I pulled this off of Peter’s blog (The Bayou Renaissance Man):
What happens when you don’t train enough replacements
I note with interest that Japanese airlines are going to have to cancel thousands of flights this year because many of that country’s older pilots are being forced to retire – and there aren’t enough younger ones to replace them. The same problem will affect US airlines to an increasing extent in the near future.
Like it or not, I think this will drive the development of automatically piloted aircraft to an ever-increasing extent. Just as automatically piloted cars are now being tested, so expect this technology to extend to the airlines sooner rather than later. At present each major commercial flight has two pilots. I expect that within ten to twenty years, technology will have developed to the point that each flight will have a single pilot who’s basically along for the ride. He’ll be there as a backup to the automated technology that’s actually flying the plane – or as a backup to a pilot sitting on the ground somewhere, flying the aircraft by remote control, just as is now common with military UAV’s. Within another decade or two, I expect to see the first fully automated flights, without a pilot at all.

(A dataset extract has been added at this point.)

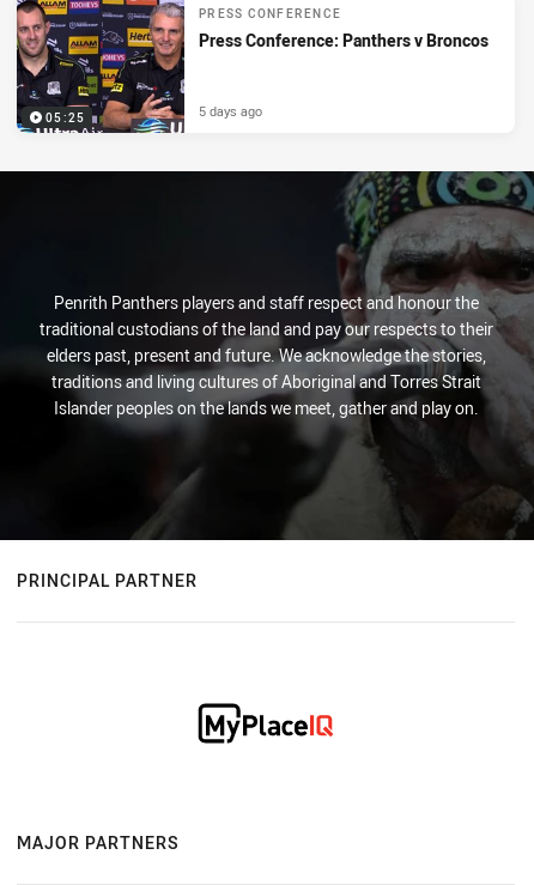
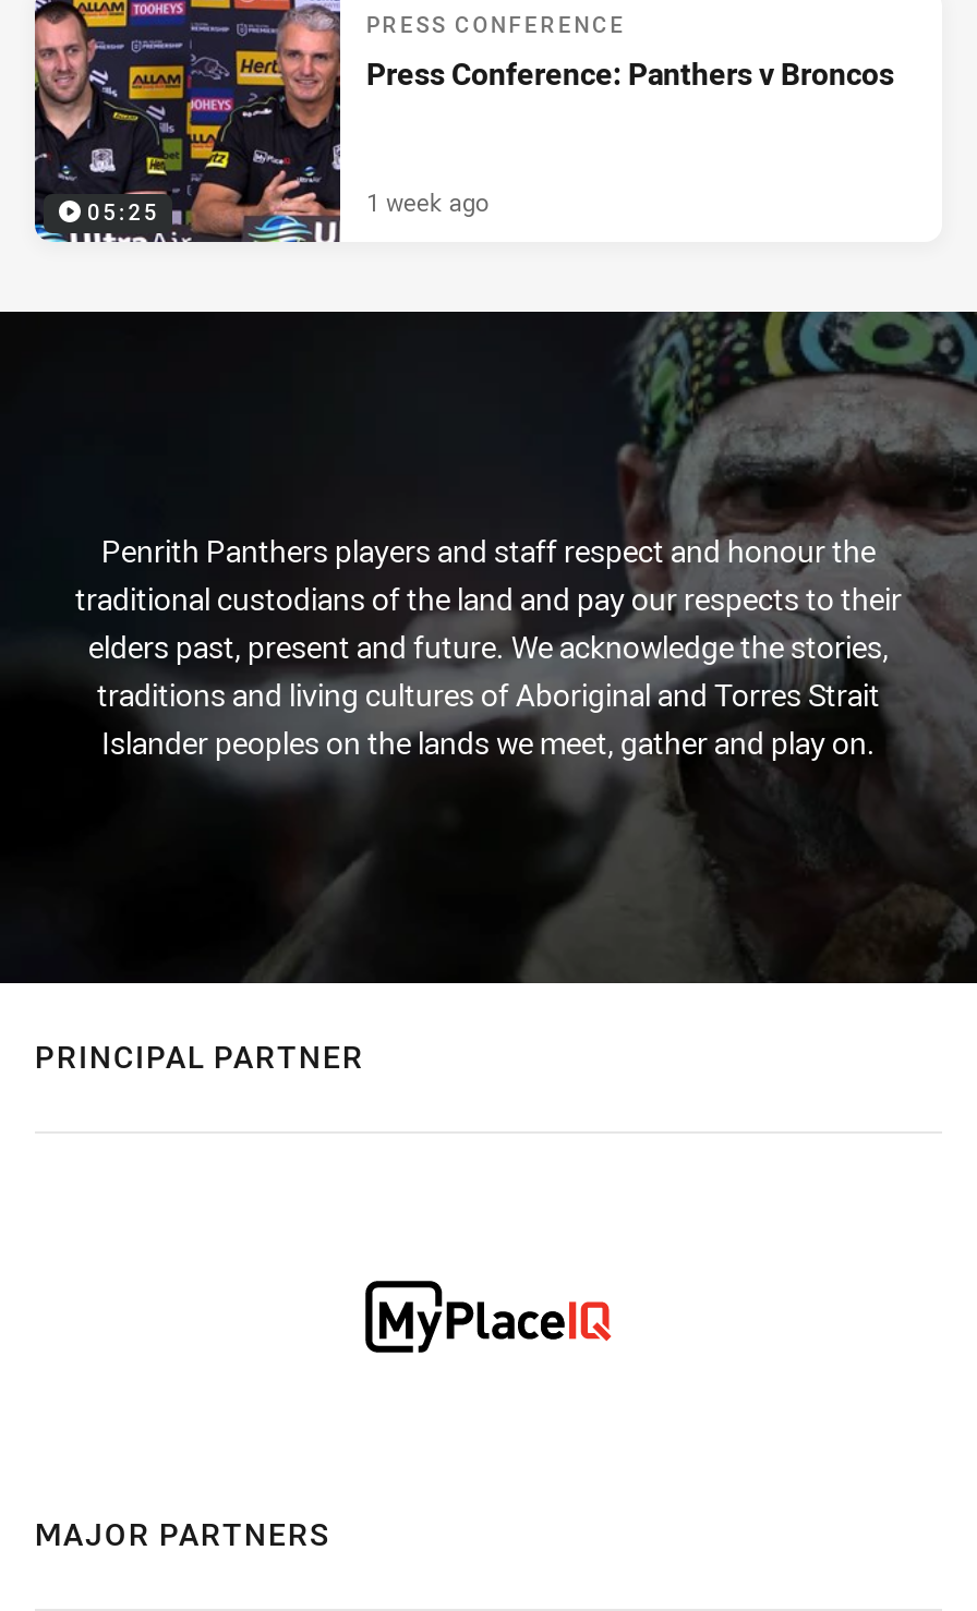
[199,102,262,120] 5 days ago -> [366,185,488,218] 1 week ago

That’s a scary prospect at present, with UAV’s having recorded a far higher accident rate than manned aircraft. However, like it or not, if there aren’t enough pilots, this is the way the airline industry will have to go.
Peter
I have kinda said this for years, beginning back in the mid-90s as UAVs initially began gaining popularity.
“Oh, this will never happen in America; the American people would just never stand for it,” was the usual reply from the guys I flew with. To which I would come back with, “The ‘American people’ is too stupid anymore to care…” And I think this remains true, even today.
It all comes back to the dollar – greed. The “suits” at the airlines will pay as little as they can get away with – to where kids today just don’t see the value in being an airline pilot anymore. Hell, I don’t know if I would want to fly for those creeps anymore.
Oh well, es no my problem…
It would be the most foolish or brave (depending on circumstances) for one to passenger in a plane piloted by: A, an atonomous computer inside the plane; B, a computer aided by a ground crew; or C, a computer driven plane supplanted by a very bored pilot, looking at all the screens and sneeking a nap or just being a normally forgetful human.
C first: Boredom cannot be overcome easily, scientists have proven that boring situations create havoc because the brain has not been “active to the situation” previous to the crisis, the previously situation being the cause of the crisis. Comes to mind, the Air France Airbus 330 crash in the Atlantic. One can read all of the reports — which includes lack of pilot training of high altitude flight, I admit (or they would not have been so bored). The point is, these gentlemen had no clue of what happened, and they did everything wrong because of it. Oh yes, the pitot tubes were iced, but these boys didn’t know to realize it and they didn’t know of the situation that created it. So, a singular lonely pilot monitoring a “bunch of glass” is not going to cut it – for him or for the passengers.
Now B: Short and sweet. A pilot on the ground has no real perspective of what is going on in the air, 30 miles away or 3,000 miles in the air. Cameras and sensor transmission just does not match between the all of the computer stuff and real eyeballs, a feeling in the pants and the billions of neurons in a brain that has experienced the kick in the but, the buff on the port wing or the weird intermittent noise emaniting out of engine 1. I understand that pilots can feel and sense just about everything that is going on in the craft he/she is operating.
Now A. Computer code designed to fly autonomous aircraft consists of millions of lines of code that no one person can read. It is patched together with routines, subroutines, modules and submodules designed by very many people who have no knowledge of the same designed by others. Proof? — a multi-million U.S. designed Mars lander crashed because some of the routines were designed in “inches” while others were designed in “metric”. Nobody reading the code could have discovered this until the failure occured. Secondly, no person can visualize what his/her code affects another’s code in multiple circumstances, when there is a million or more lines of code to test. Every possible circumstance must be tested, and that is a virtual impossibility given the economics of the situation. Example, you ask? No tax preparation program has tested completely accurate to this date — and that is just with the knowns of the tax code itself, written in black and white. Nature on the other hand, is not so written.
I am not a pilot, never could have been. But I put my faith in a couple of trained professional people operating the machine (who want to save their own asses presumably) over a computer that does not give a damn.